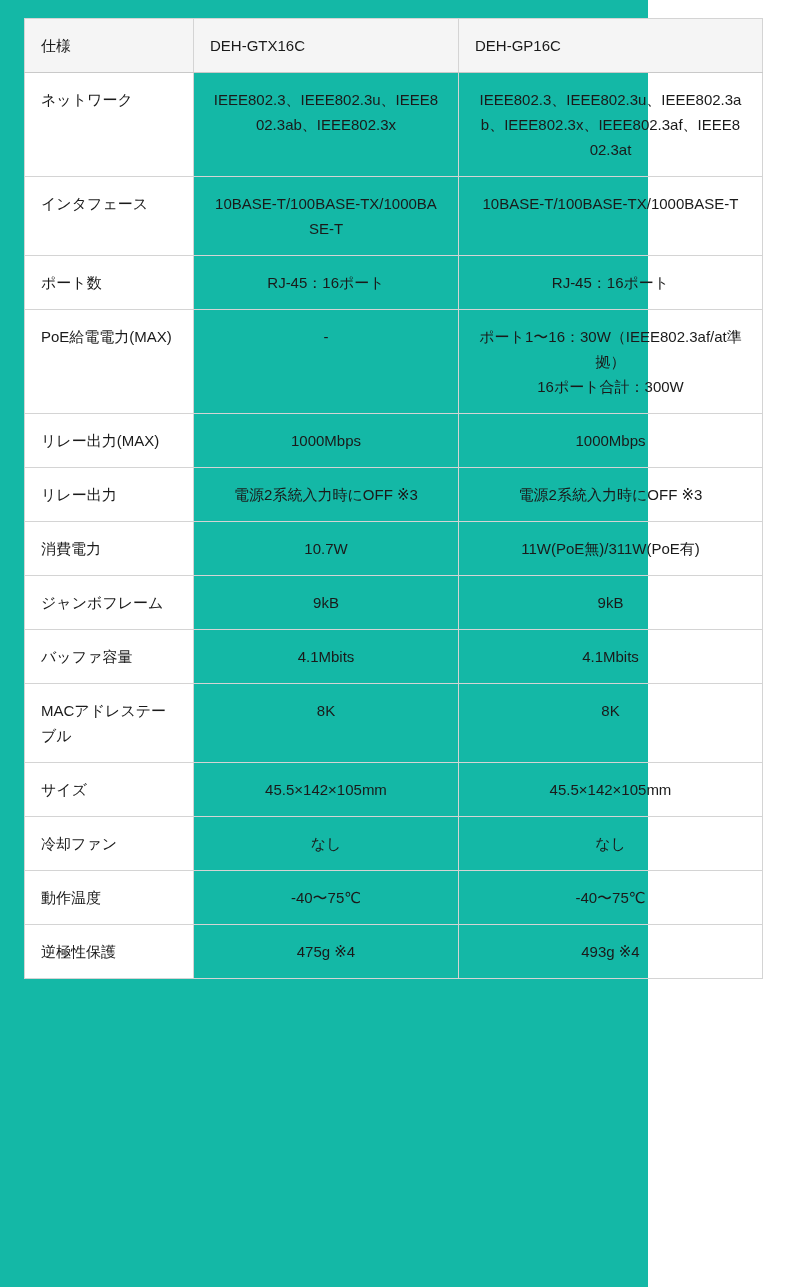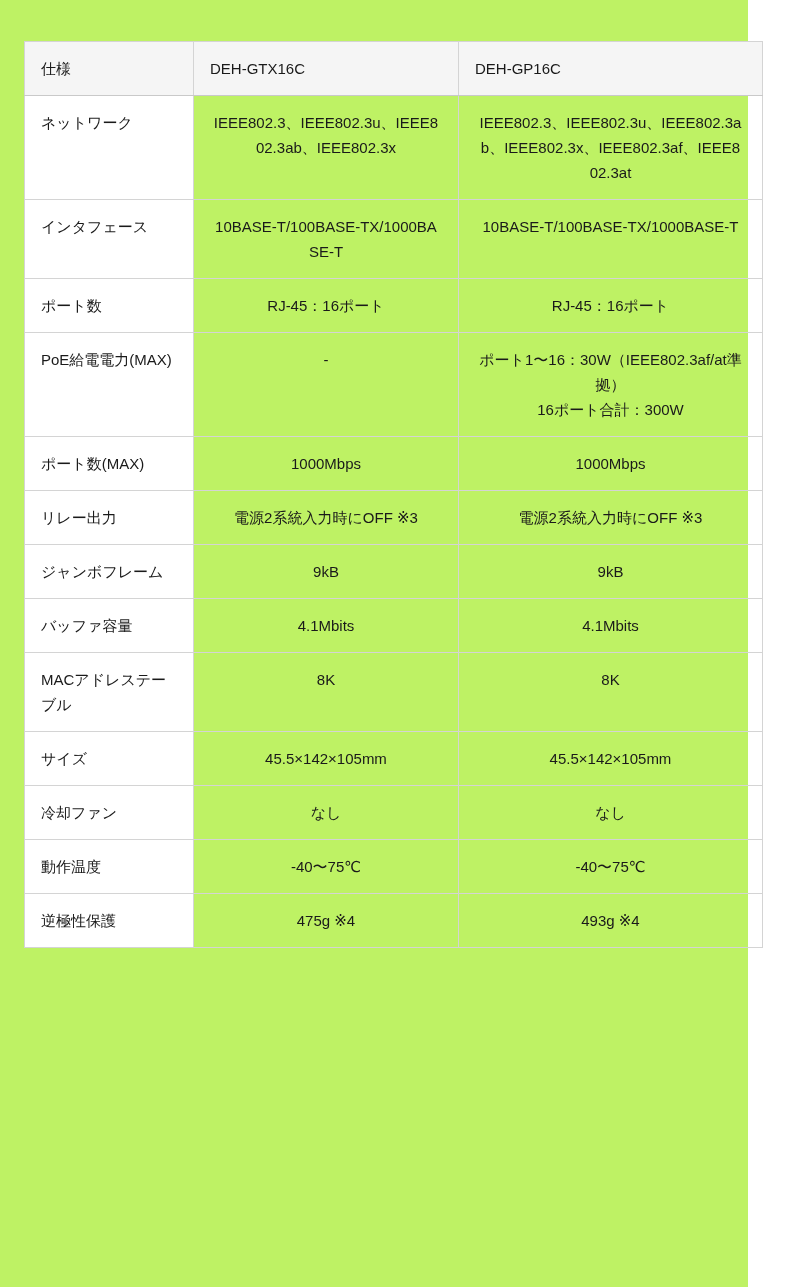--- a/index.html
+++ b/index.html
@@ -10,11 +10,11 @@
     color: #1a1a1a;
   }
   .page {
-    width: 748px;
+    width: 648px;
     min-height: 1287px;
     box-sizing: border-box;
-    padding: 41px 38px 30px 24px;
-    background: #bef264;
+    padding: 18px 38px 30px 24px;
+    background: #14b8a6;
   }
   table.spec-table {
     width: 738px;

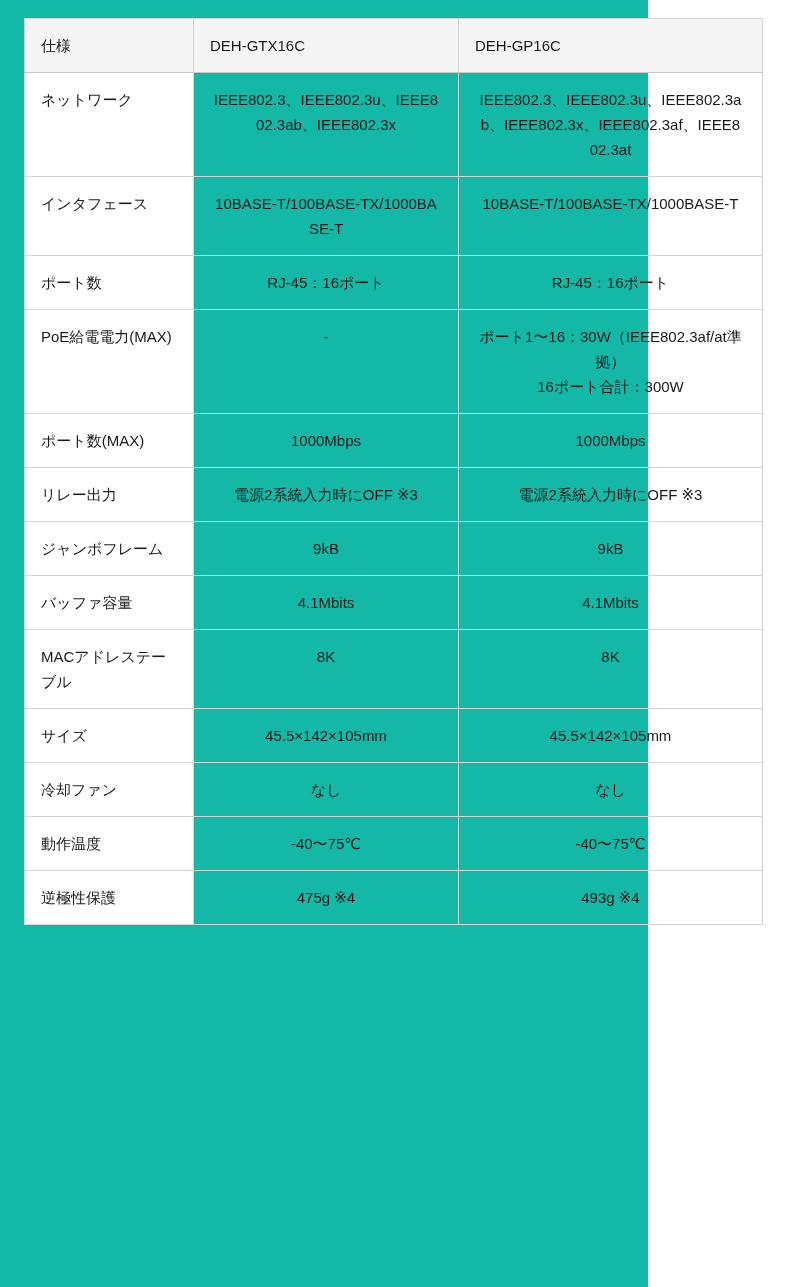--- a/index.html
+++ b/index.html
@@ -96,7 +96,7 @@
   </tr>
 
   <tr>
-    <th class="row-label">ポート数(MAX)</th>
+    <th class="row-label">リレー出力(MAX)</th>
     <td>1000Mbps</td>
     <td>1000Mbps</td>
   </tr>

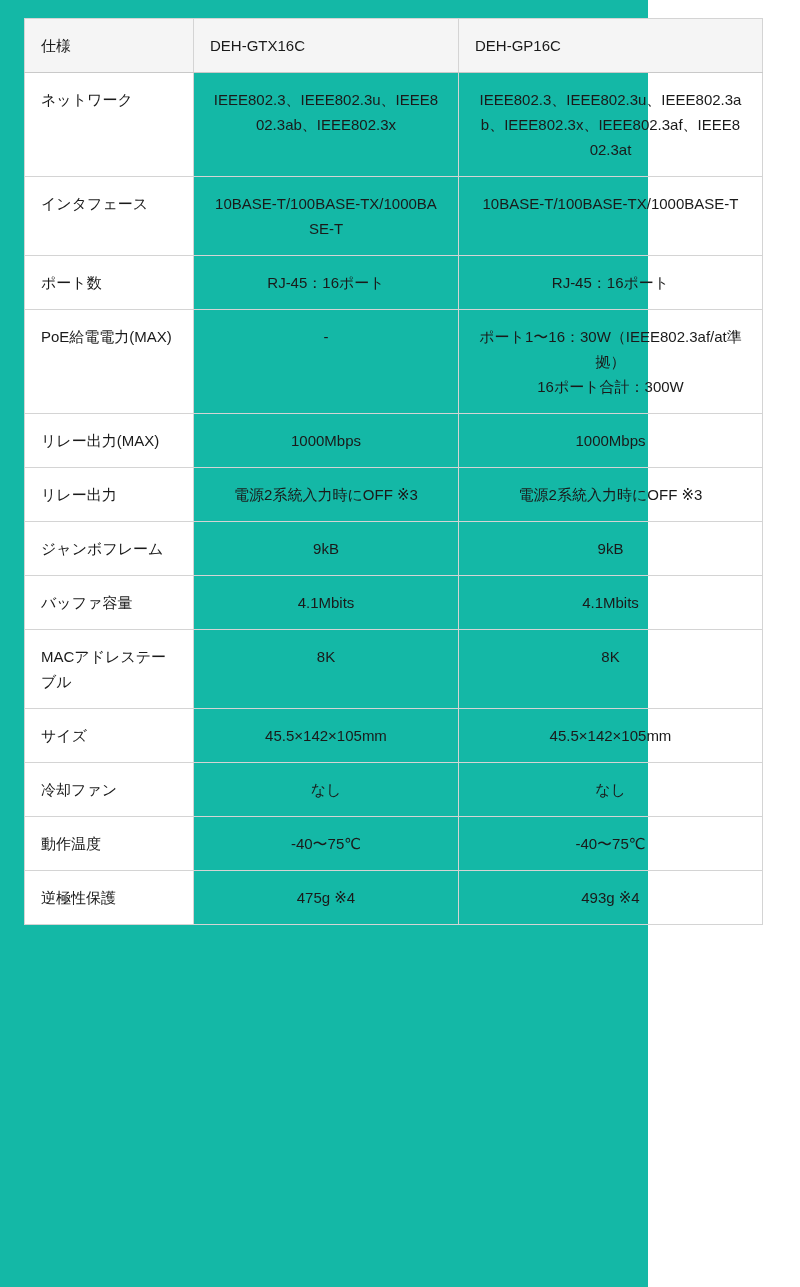--- a/index.html
+++ b/index.html
@@ -108,6 +108,11 @@
     <td>電源2系統入力時にOFF ※3</td>
   </tr>
 
+  <tr>
+    <th class="row-label">消費電力</th>
+    <td>10.7W</td>
+    <td>11W(PoE無)/311W(PoE有)</td>
+  </tr>
 
   <tr>
     <th class="row-label">ジャンボフレーム</th>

########

» Exercise objective
The answer must restate each entry word for word and contain no images.

» Solution for this exercise
--- a/index.html
+++ b/index.html
@@ -10,11 +10,11 @@
     color: #1a1a1a;
   }
   .page {
-    width: 748px;
+    width: 648px;
     min-height: 1287px;
     box-sizing: border-box;
-    padding: 41px 38px 30px 24px;
-    background: #bef264;
+    padding: 18px 38px 30px 24px;
+    background: #14b8a6;
   }
   table.spec-table {
     width: 738px;

--- a/index.html
+++ b/index.html
@@ -96,7 +96,7 @@
   </tr>
 
   <tr>
-    <th class="row-label">ポート数(MAX)</th>
+    <th class="row-label">リレー出力(MAX)</th>
     <td>1000Mbps</td>
     <td>1000Mbps</td>
   </tr>

--- a/index.html
+++ b/index.html
@@ -108,6 +108,11 @@
     <td>電源2系統入力時にOFF ※3</td>
   </tr>
 
+  <tr>
+    <th class="row-label">消費電力</th>
+    <td>10.7W</td>
+    <td>11W(PoE無)/311W(PoE有)</td>
+  </tr>
 
   <tr>
     <th class="row-label">ジャンボフレーム</th>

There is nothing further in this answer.